PISCES (February 19-March 20): Being aware of what'll happen after this, Pisces—meaning both (1) understanding there will be a 'next chapter' and (2) allowing that perspective to steer you away from any 'nuclear' options, knowing you'd be exposed to the subsequent fallout for some time to come—promises to provide you a certain peace. Oftentimes, our most pessimistic (and thus potentially hazardous) emotional responses are due to our temporarily forgetting there's a vast world of possibilities beyond whatever unsettling or upsetting circumstance we currently find ourselves in.
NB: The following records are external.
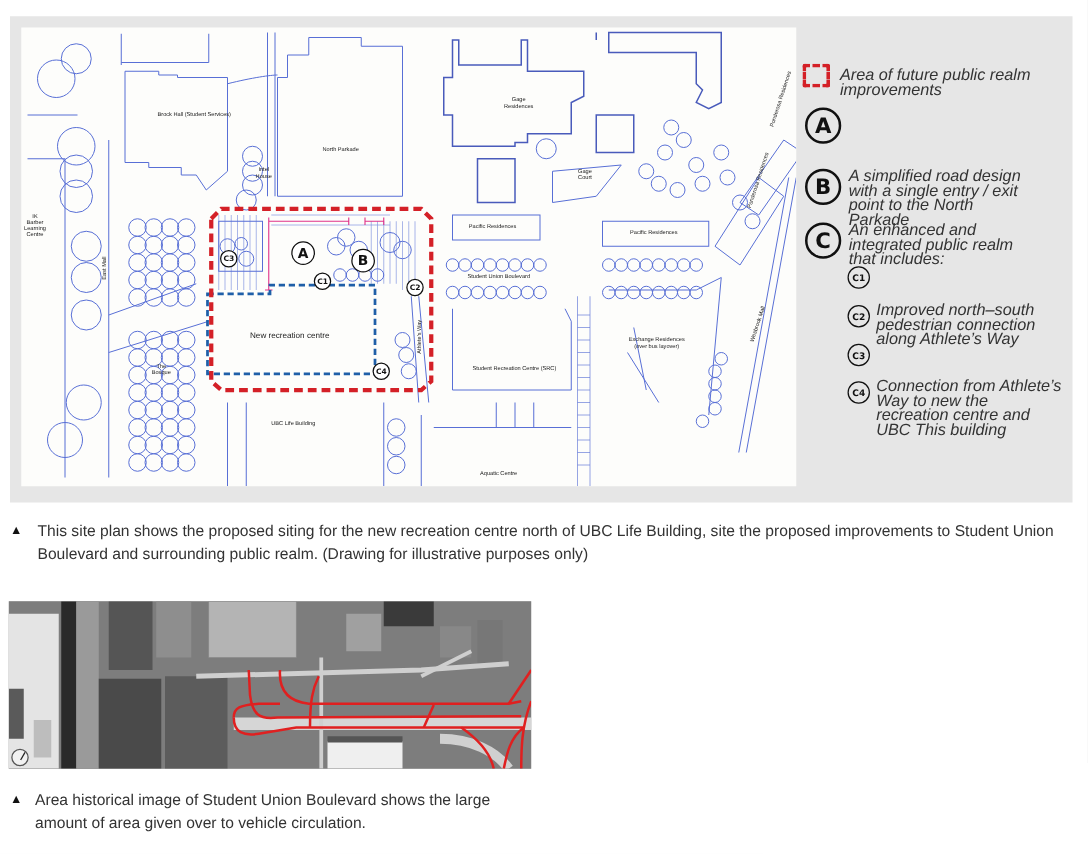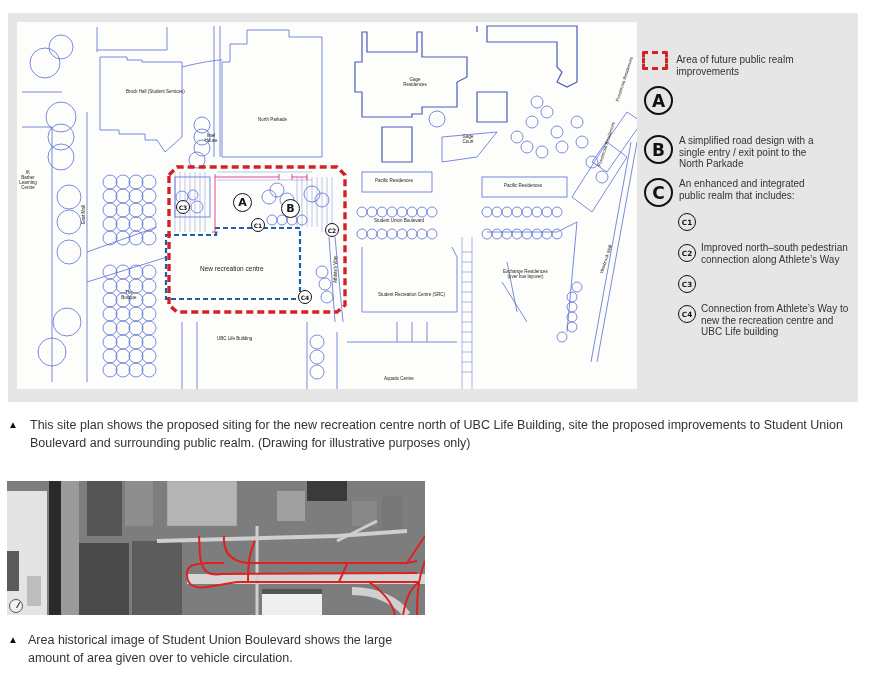"Area of future public realm" .legend-text { font-size: 10px -> 13px; font-style: none -> italic }
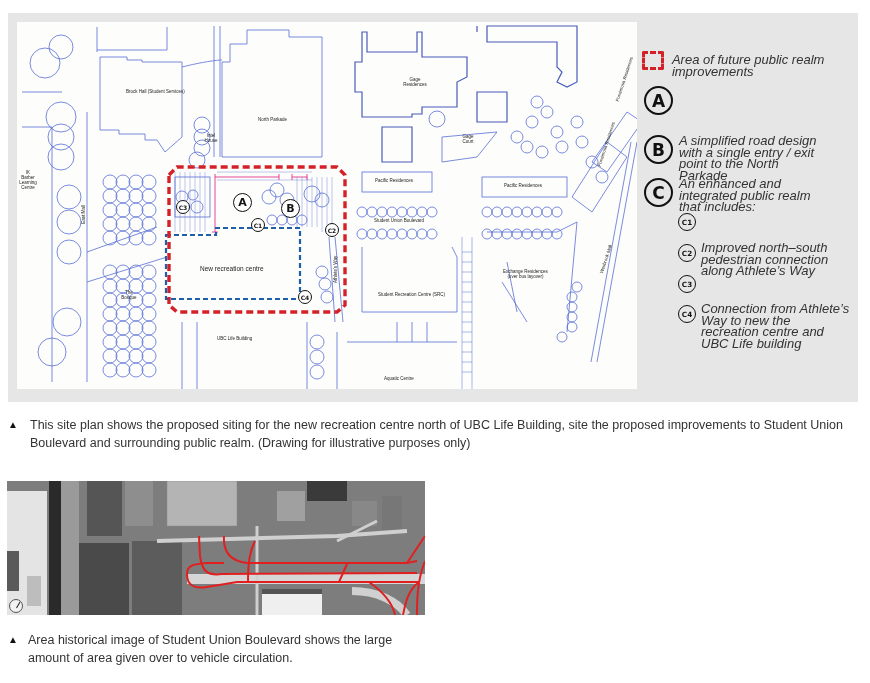"Connection from Athlete’s Way to" div.legend-text { text: Life -> This }
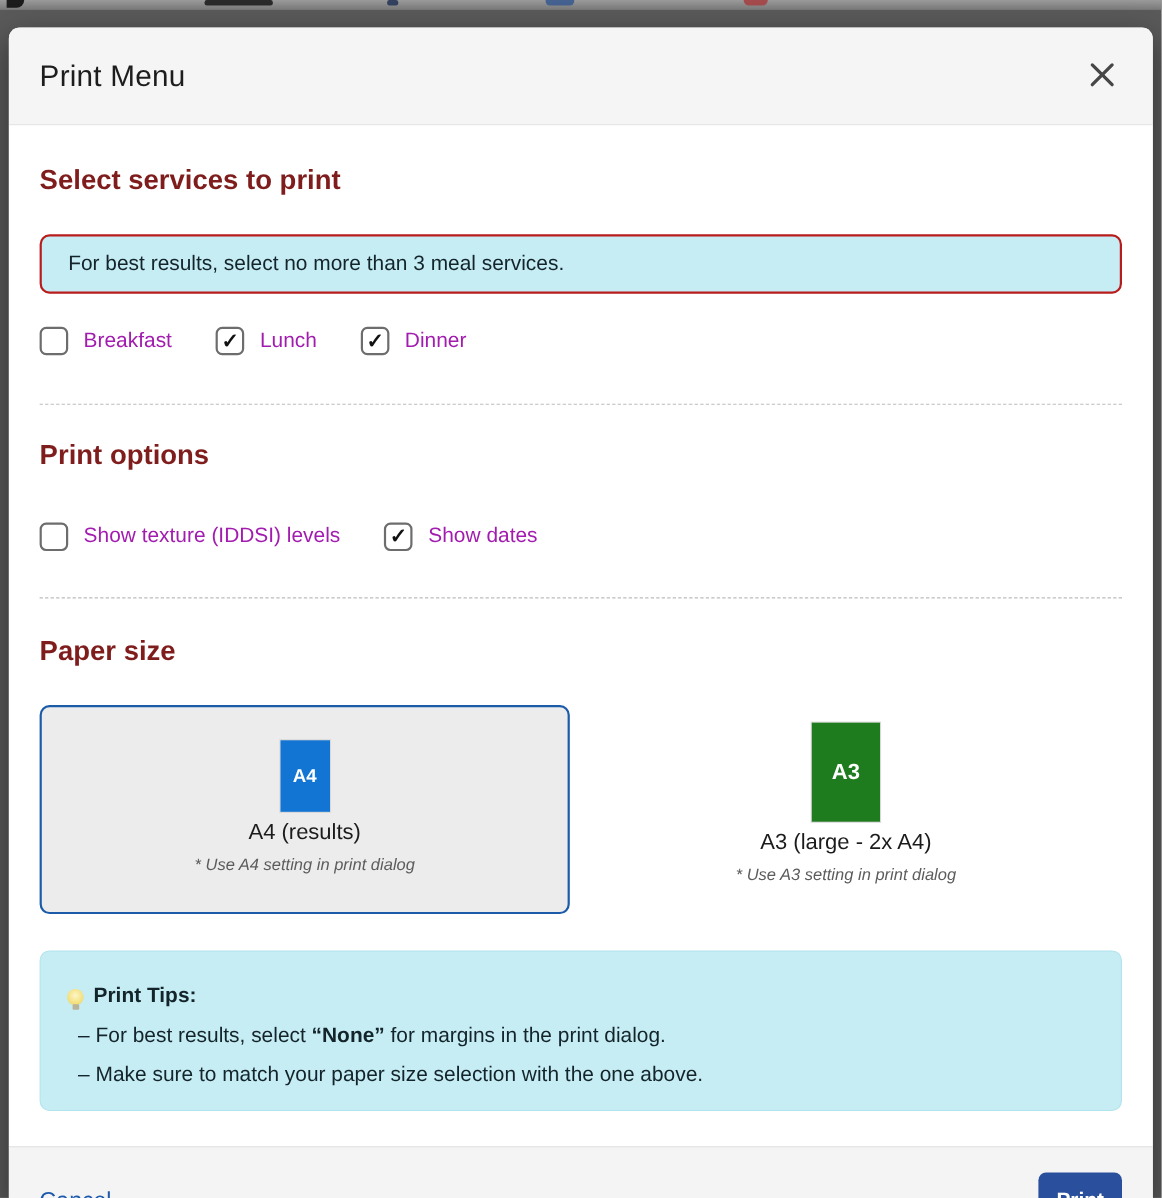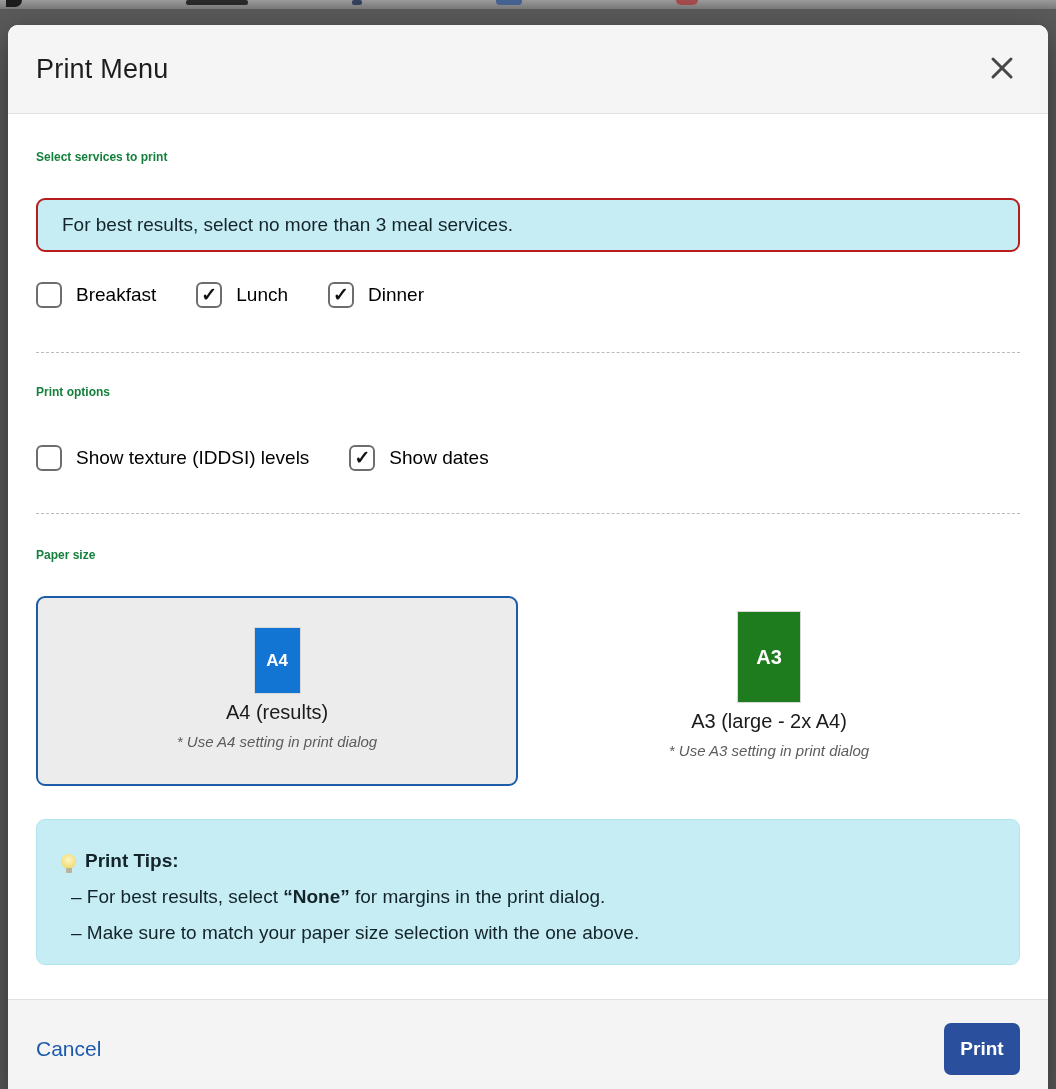"Select services to print" .section-heading { color: #15803d -> #7f1d1d; font-size: 12px -> 25px }
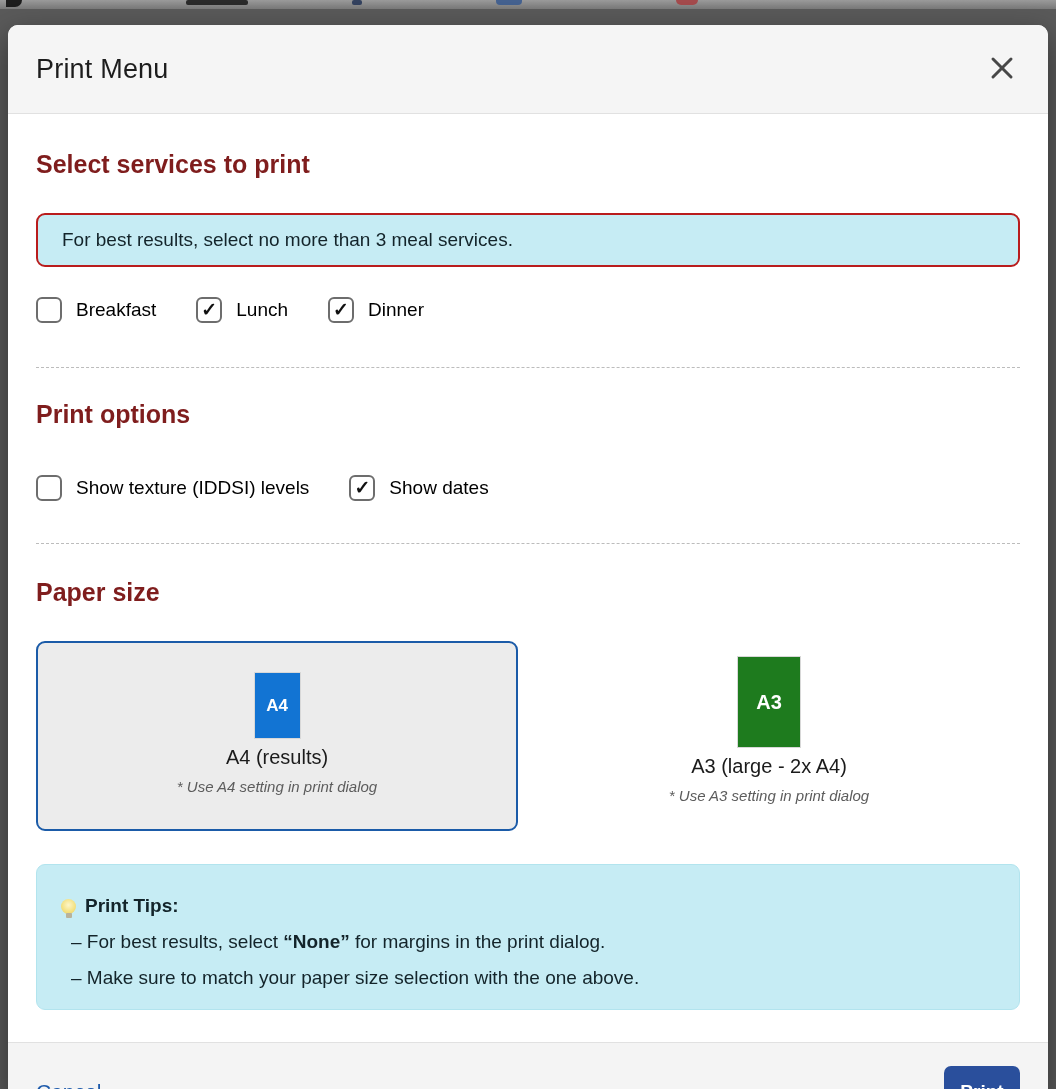"Breakfast" .cb-label { color: #000000 -> #a21caf }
But as soon as we can manage to grab a bit of contextual distance, we're better able to talk ourselves through the emotions… hopefully before the emotions flood our senses to the point where they goad us into taking short-sighted actions, meant more to even a score or enact retribution than to help us sincerely move beyond. I share this framing not as an endorsement of you simply throwing in the towel, however, as if 'moving on' must mean handing every last advantage to the other party just to get 'em to leave you alone. On the contrary, I still stand by last week's encouragement to hold your own. This is more a matter of wisely choosing your tactics, with an eye toward avoiding any gross overreactions or dirty-tricks which you might have to answer for later.